Sat, Jun 03, 2017 - Page 3 News List

Landslide possibly caused by mines

By Lin Chia-nan  /  Staff reporter

Trucks and buses pass by the section near the 112.6km mark of the Suhua Highway in Yilan County yesterday, which was affected by a landslide, after the section was expanded into a two-lane road to improve the traffic flow.

Photo copied by Chiang Chih-hsiung, Taipei Times

A landslide on Suhua Highway in Yilan County earlier this week might have been triggered by mining activity in the old mines near the highway, environmentalists told at a news conference in Taipei yesterday, urging the government to investigate the incident.

The highway’s Jiugongli (九宮里) section near the 112.6km mark was closed from Sunday to Tuesday after a landslide fell down from 185m, blocking the road.

There were no casualties, but many Taipei residents who had traveled to Hualien for the Dragon Boat Festival holiday could not return home before work resumed on Wednesday.

President Tsai Ing-wen (蔡英文) on Thursday in a Facebook post said that the highway was closed because of a natural disaster.

She lauded the efforts of the response personnel, who arranged alternative transportation for the people affected.

Citizen of the Earth Taiwan consultant Tsai Chung-yueh (蔡中岳) rejected claims that the landslide happened naturally, saying there was a combination of causes behind it.

The government is used to ignoring slope exploitation as a possible cause of landslides, he said.

There are four old marble mines near the Jiugongli section — Tai Shih (台石) mine, Wu Yan (烏岩) No. 2 mine, Pei Hua (北華) mine and Hainan Corp’s (海南實業) Wu Yan No. 1 mine — the organization said.

“Looking at aerial photographs of the landslide you can see the slope is barely covered with grass,” he said, adding that the exploited lands were not duly restored.

“The authorities should probe the causes of the landslide. If it had nothing to do with the mines, they should still provide a better explanation for the cause,” he said.

Concerned with what the group said was the government’s loose management of mines, Citizen of the Earth Taiwan researcher Pan Cheng-cheng (潘正正) demanded that the outdated Mining Act (礦業法) be revised.

“The legislature’s Economics Committee promised to re-examine the act at the onset of this session. However, the Democratic Progressive Party caucus has been pushing their priority bills and have paid little attention to the act,” Pan said.

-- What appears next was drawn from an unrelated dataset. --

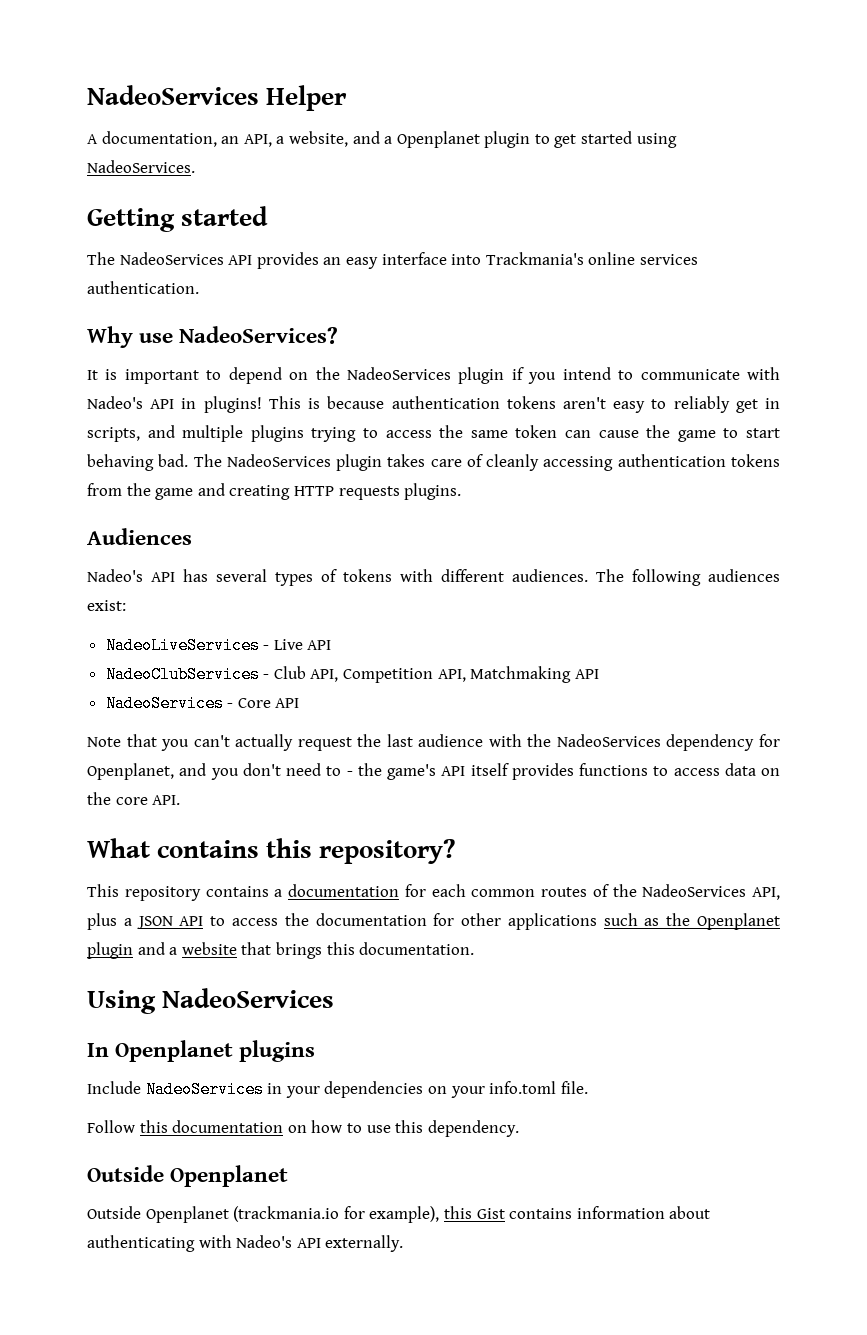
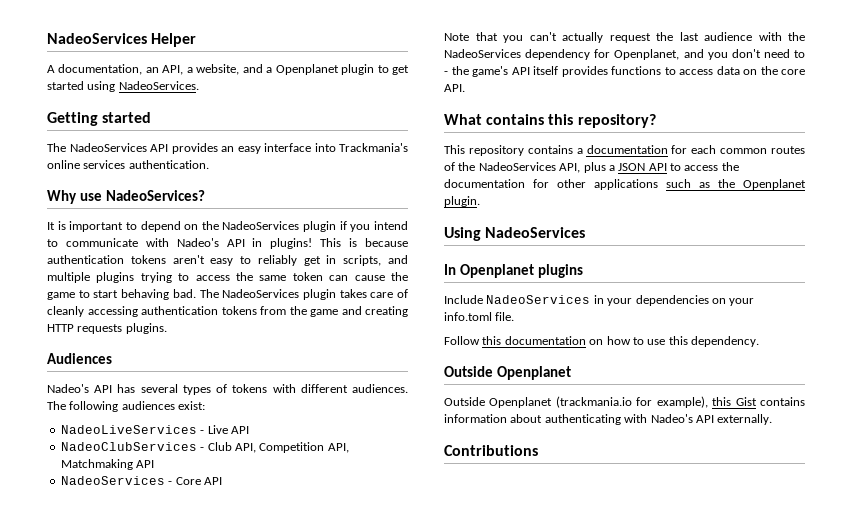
[87,942,475,959] plugin and a website that brings this documentation. -> [444,196,480,207] plugin.
(404, 1243) none -> [444,445,538,456] // Contributions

Article 27 of the act stipulates that land within 150m of national and provincial highways should not be opened up to mining without the permission of the authorities or property owners, she said.

The Ministry of Economic Affairs’ Department of Mines had asked miners to sign documents promising not to exploit lands within 150m of highways, but had failed to enforce the regulations, Pan said.

The organization demanded that the authorities investigate the landslide’s cause in depth and disclose the location of all mines along the Suhua Highway.

A strategic environmental assessment of the mines should be conducted as well, Pan said.

The department issued a statement saying that an examination of the area where the landslide occurred revealed that heavy rain was the cause.

The mines, one active and three closed, are at some distance from where the landslide occurred, the department said.

Directorate-General of Highways Section Chief Nanao Chen Wen-chang (陳文昌) said further investigation is needed.

“We have invited experts and academics to look into the issue and we will publish a report later,” Chen said yesterday by telephone.

The Jiugongli section of the highway has been cleared of debris, but clean-up efforts in the surrounding area will continue for several more days, he said, adding that heavy rains might cause delays.